§ EXERCISE PROMPT: When you copy the entries, match them exactly and omit the pictures.
--- RECORDS FOR PROCESSING ---
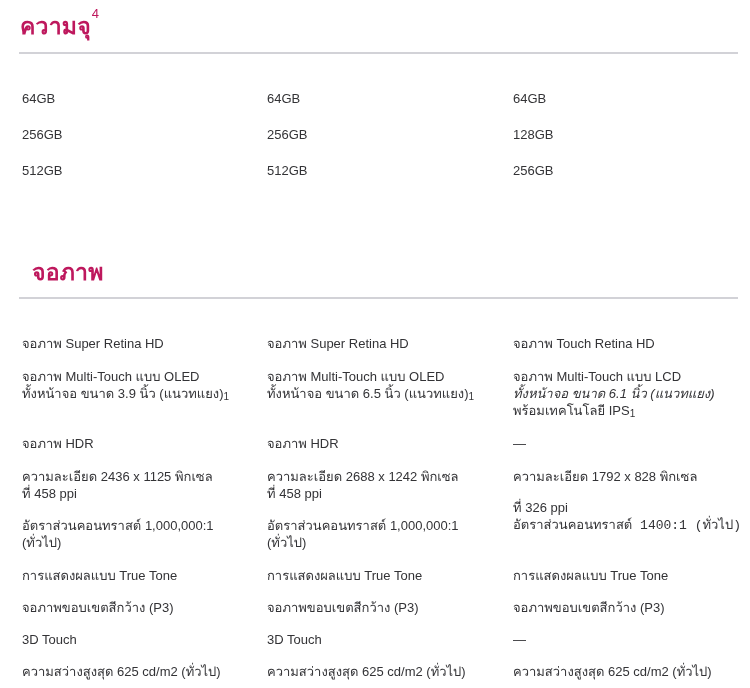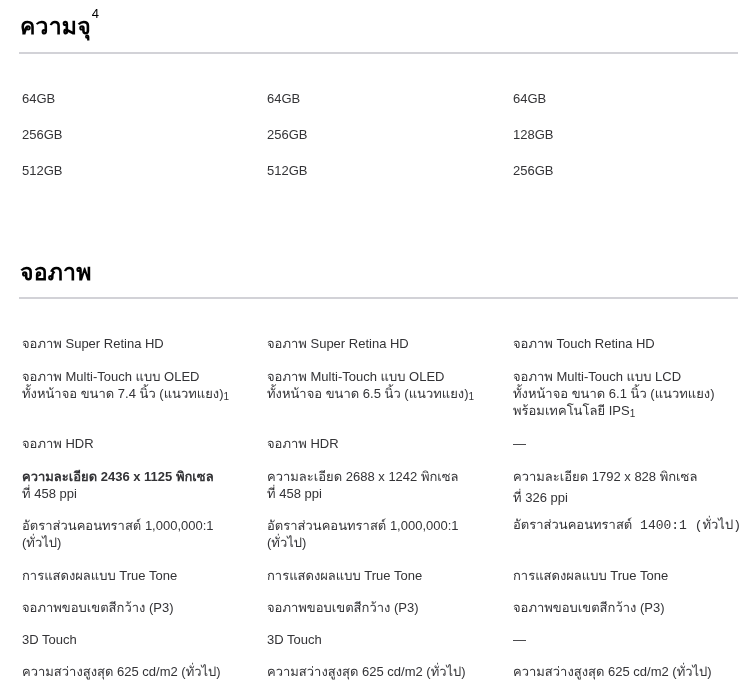"ความจุ4" .section-title { color: #000000 -> #be185d }
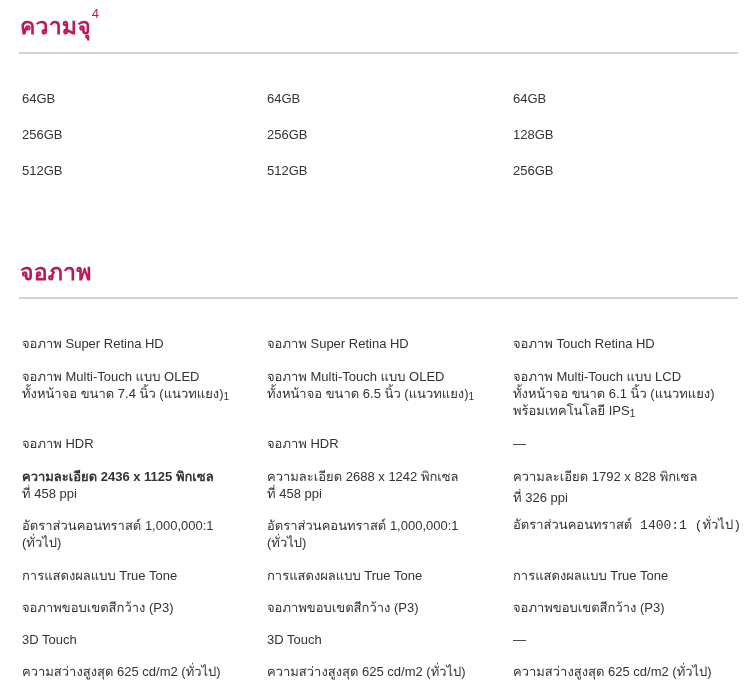"จอภาพ" h2.section-title { margin-left: none -> 12px }
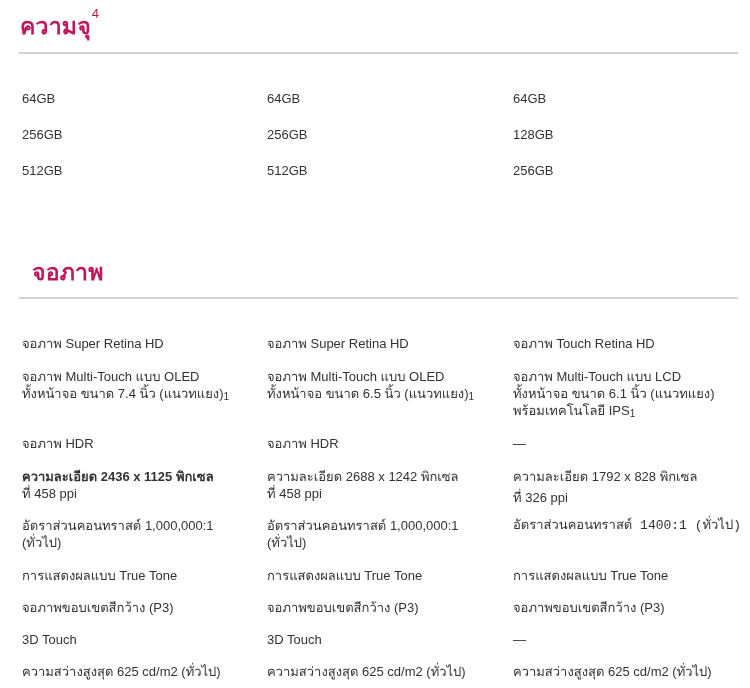"ทั้งหน้าจอ ขนาด 7.4 นิ้ว (แนวทแยง)" span { text: 7.4 -> 3.9 }
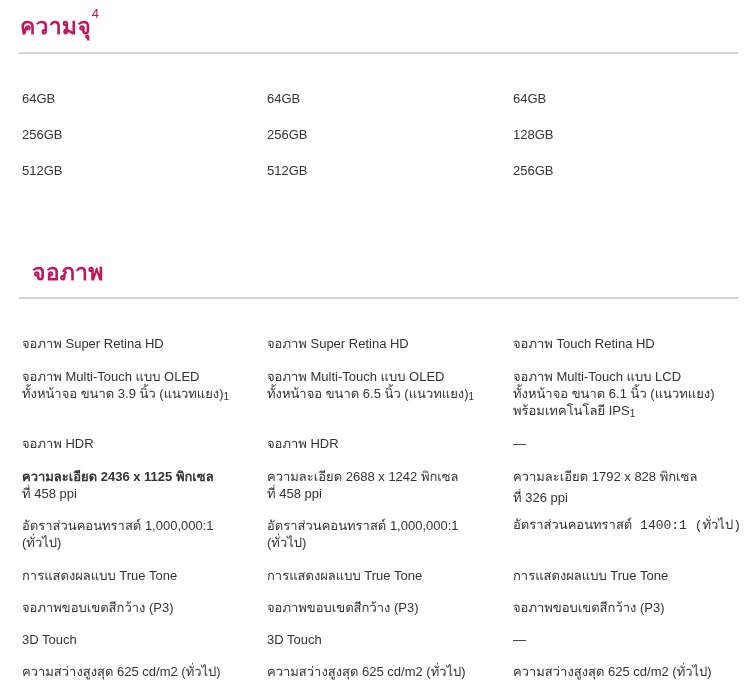"ทั้งหน้าจอ ขนาด 6.1 นิ้ว (แนวทแยง)" div.cell { font-style: none -> italic }
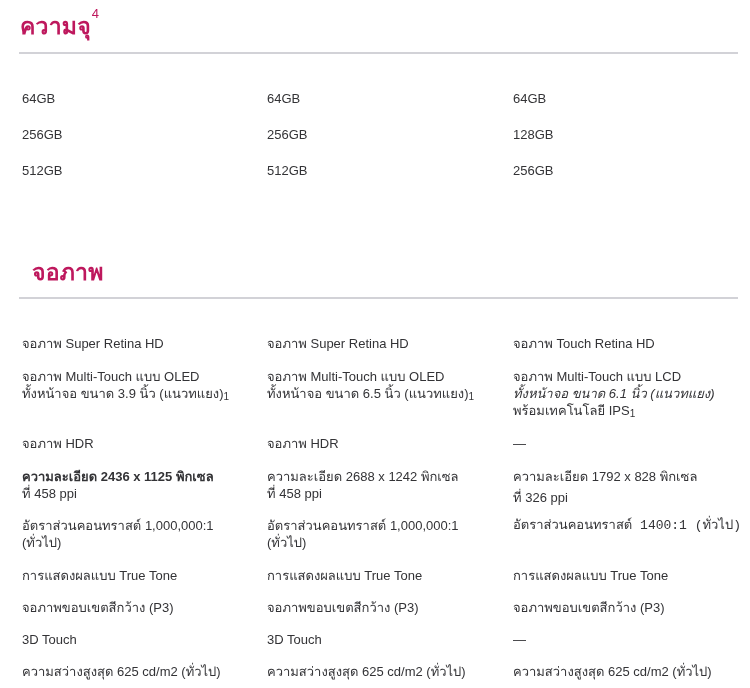"ความละเอียด 2436 x 1125 พิกเซล" div.cell { font-weight: bold -> none }
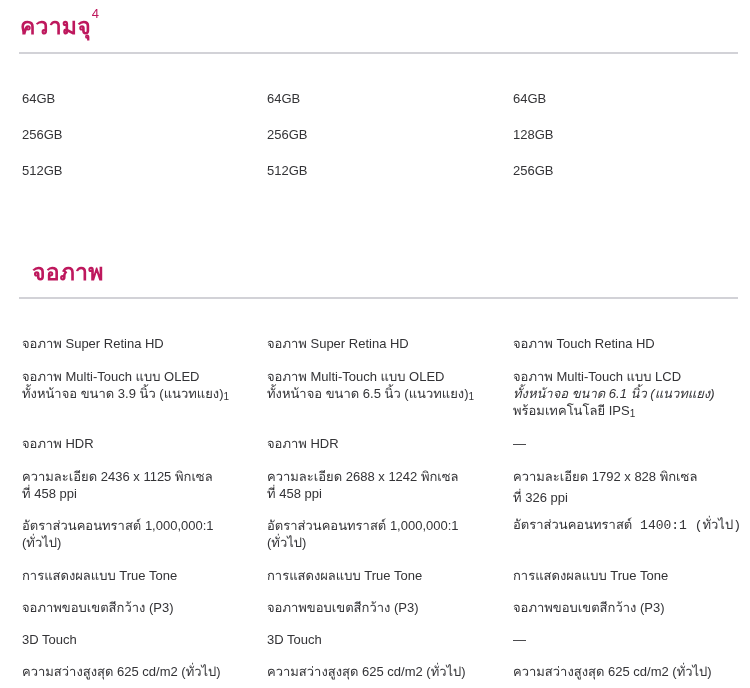"ที่ 326 ppi" div.cell { top: 154px -> 164px }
---
§ TASK RESPONSE:
"ความจุ4" .section-title { color: #000000 -> #be185d }
"จอภาพ" h2.section-title { margin-left: none -> 12px }
"ทั้งหน้าจอ ขนาด 7.4 นิ้ว (แนวทแยง)" span { text: 7.4 -> 3.9 }
"ทั้งหน้าจอ ขนาด 6.1 นิ้ว (แนวทแยง)" div.cell { font-style: none -> italic }
"ความละเอียด 2436 x 1125 พิกเซล" div.cell { font-weight: bold -> none }
"ที่ 326 ppi" div.cell { top: 154px -> 164px }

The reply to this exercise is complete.